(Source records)
···

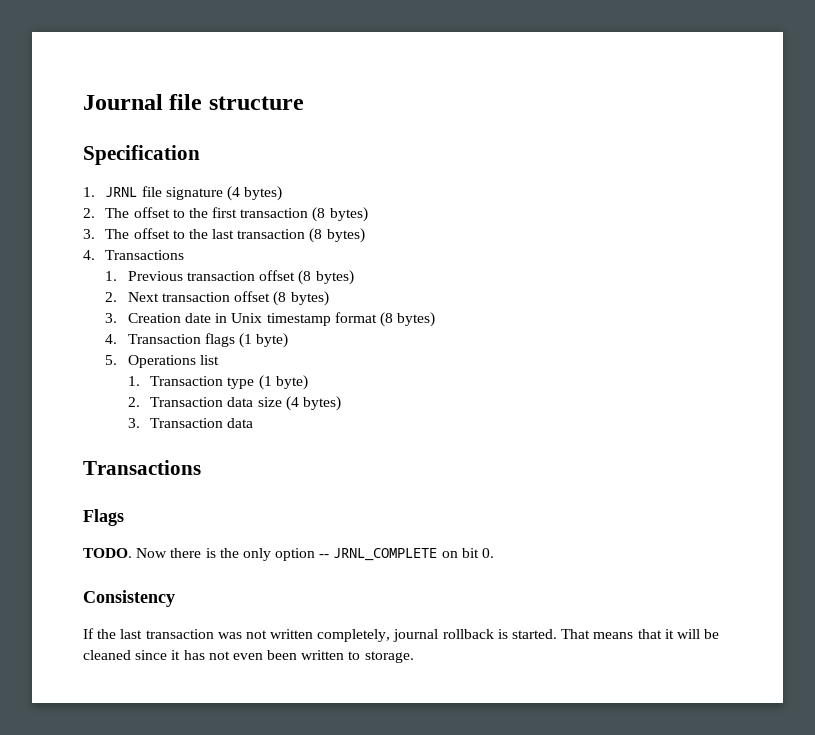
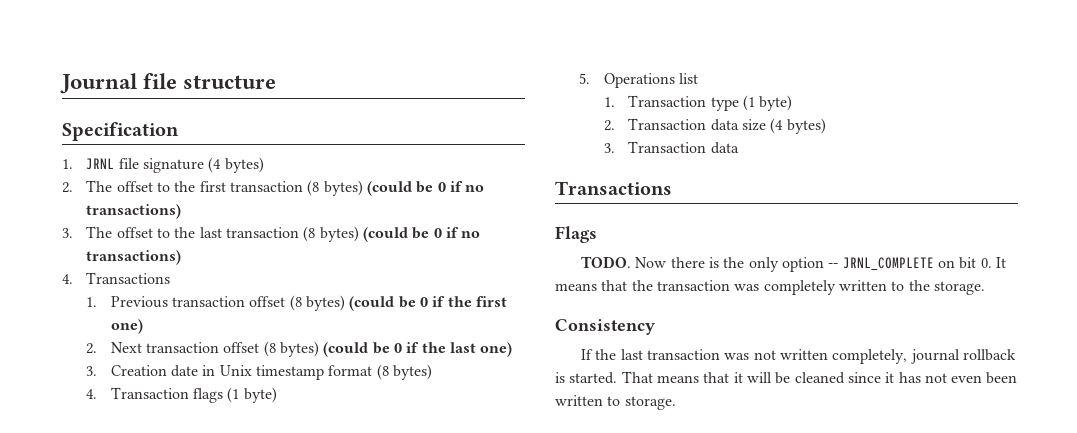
(368, 214) none -> [366,181,485,196] [86,204,182,219] (could be 0 if no transactions)
(365, 235) none -> [362,227,481,242] [86,250,182,265] (could be 0 if no transactions)
(354, 277) none -> [349,296,508,311] [110,319,143,334] (could be 0 if the first one)
(329, 298) none -> [323,342,513,357] (could be 0 if the last one)
(495, 553) none -> [995,257,1006,268] [555,280,985,295] It means that the transaction was completely written to the storage.

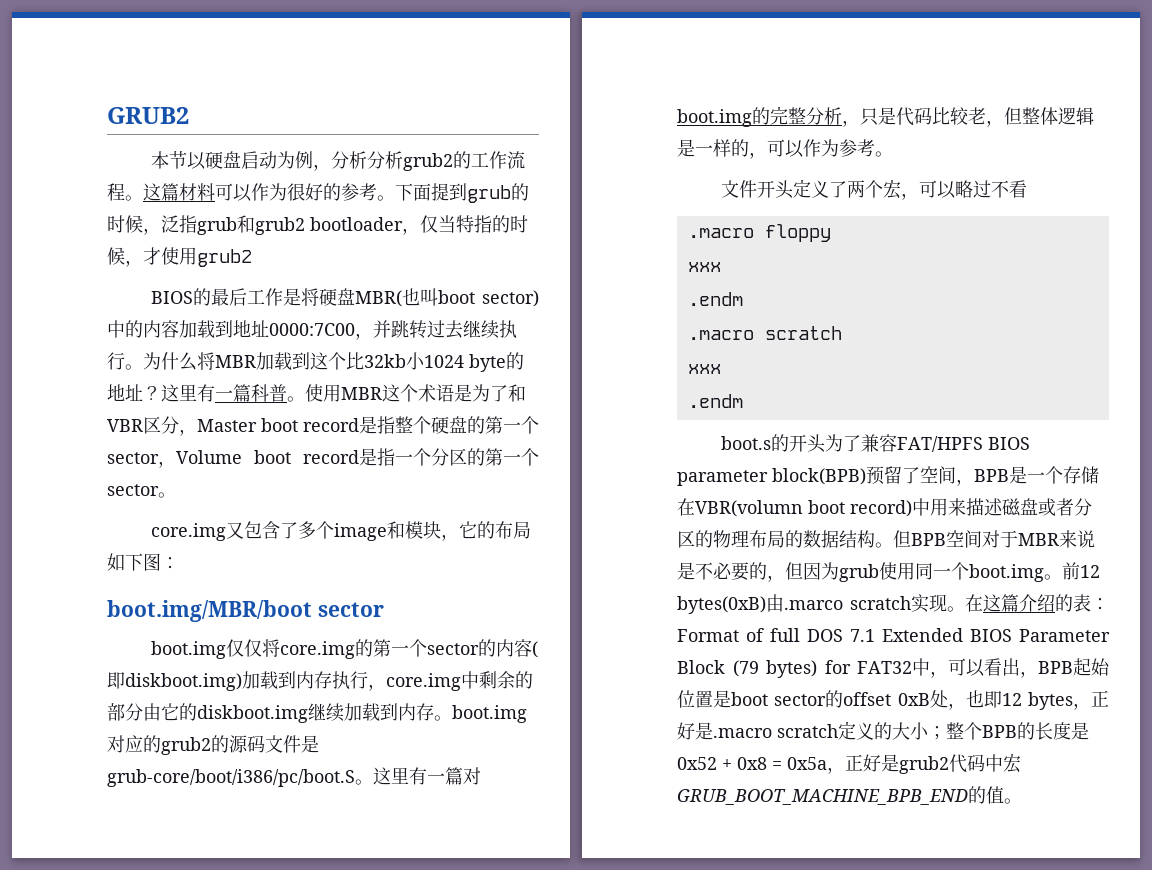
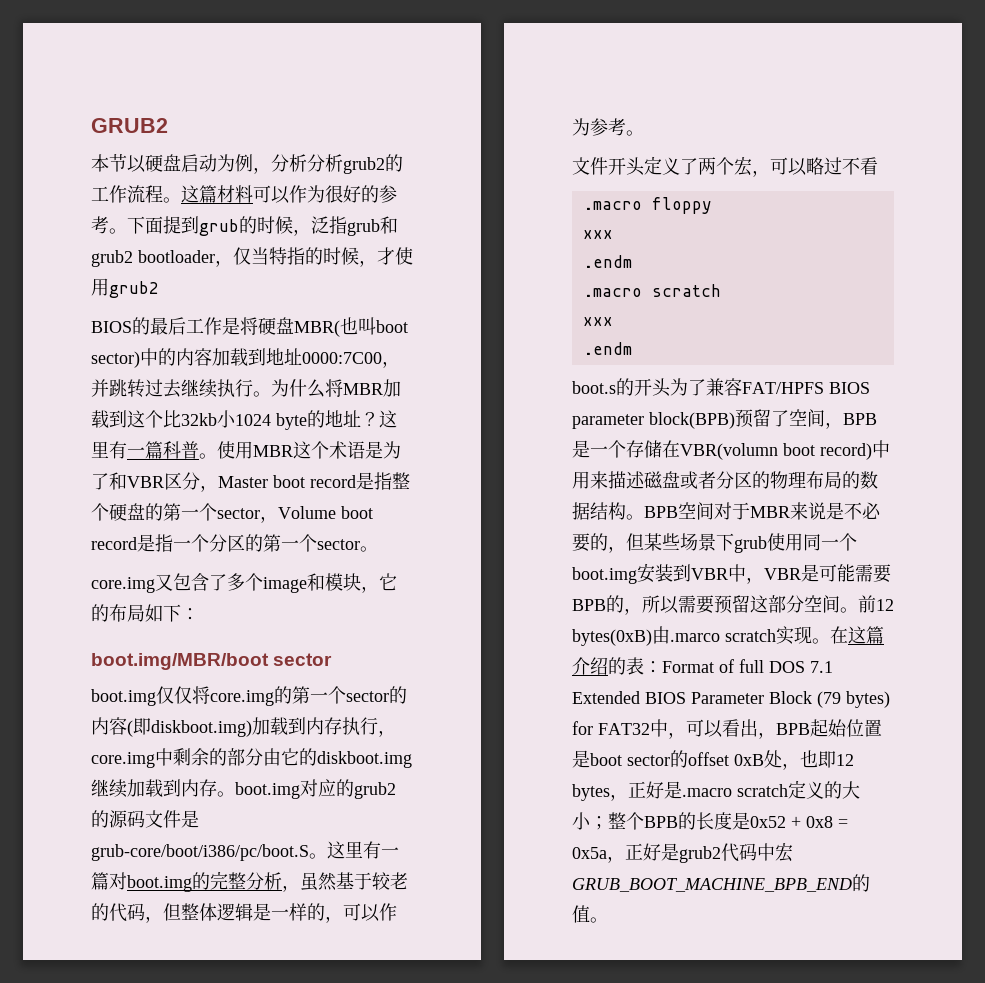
[143,553,161,571] 图 -> (181, 613) none
[860,107,986,126] 只是代码比较老 -> [300,872,408,891] [91,903,145,922] 虽然基于较老的代码
[893,530,911,548] 但 -> (644, 517) none
[803,562,839,580] 因为 -> [644,533,734,551] 某些场景下
(1044, 573) none -> [637,563,891,584] [572,595,840,615] 安装到VBR中，VBR是可能需要BPB的，所以需要预留这部分空间

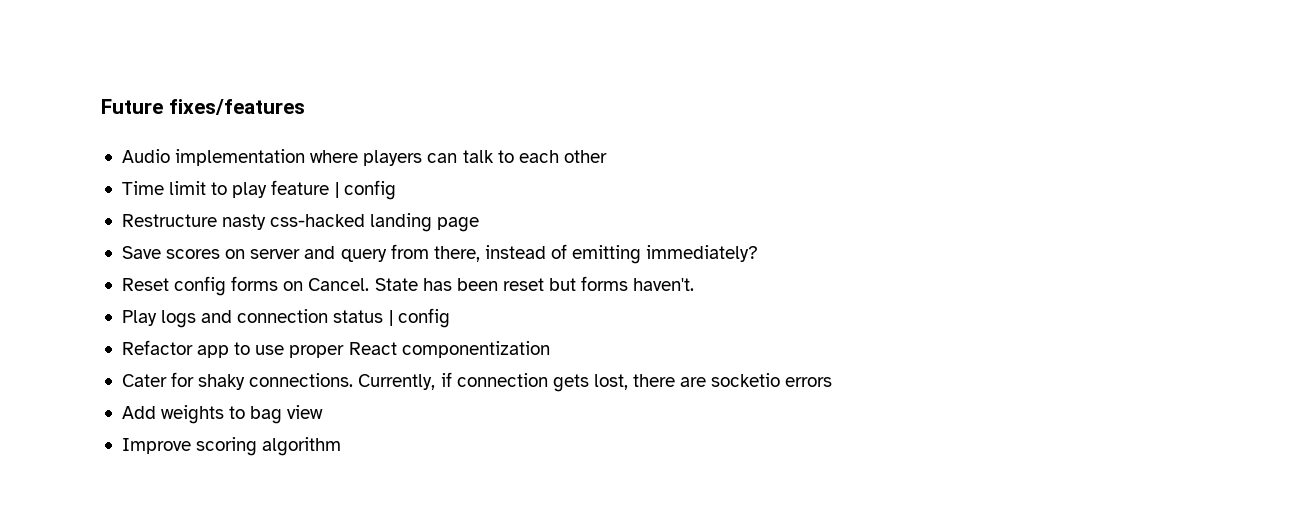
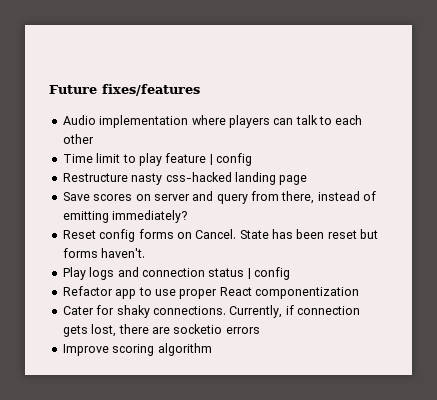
[121,405,324,424] // Add weights to bag view -> (260, 330) none

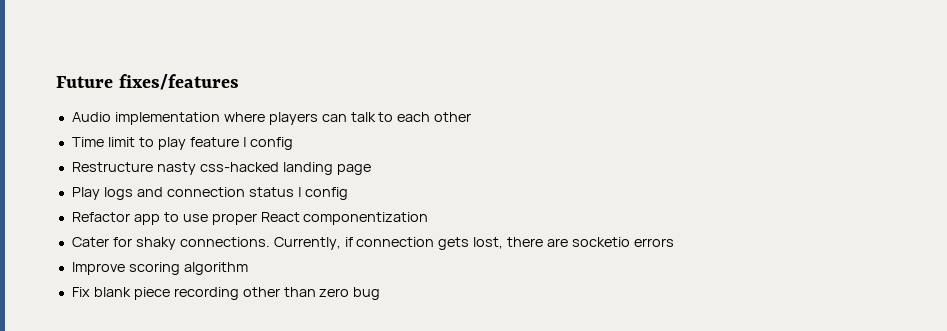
[62,191,377,204] [62,210,188,223] [62,229,379,242] [62,248,146,258] // Save scores on server and query from there, instead of emitting immediately? // Reset config forms on Cancel. State has been reset but forms haven't. -> (371, 169) none
(212, 349) none -> [71,287,381,300] // Fix blank piece recording other than zero bug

···

Task objective:
Check the lines above and copy each one that includes "transactions".

Written response:
(368, 214) none -> [366,181,485,196] [86,204,182,219] (could be 0 if no transactions)
(365, 235) none -> [362,227,481,242] [86,250,182,265] (could be 0 if no transactions)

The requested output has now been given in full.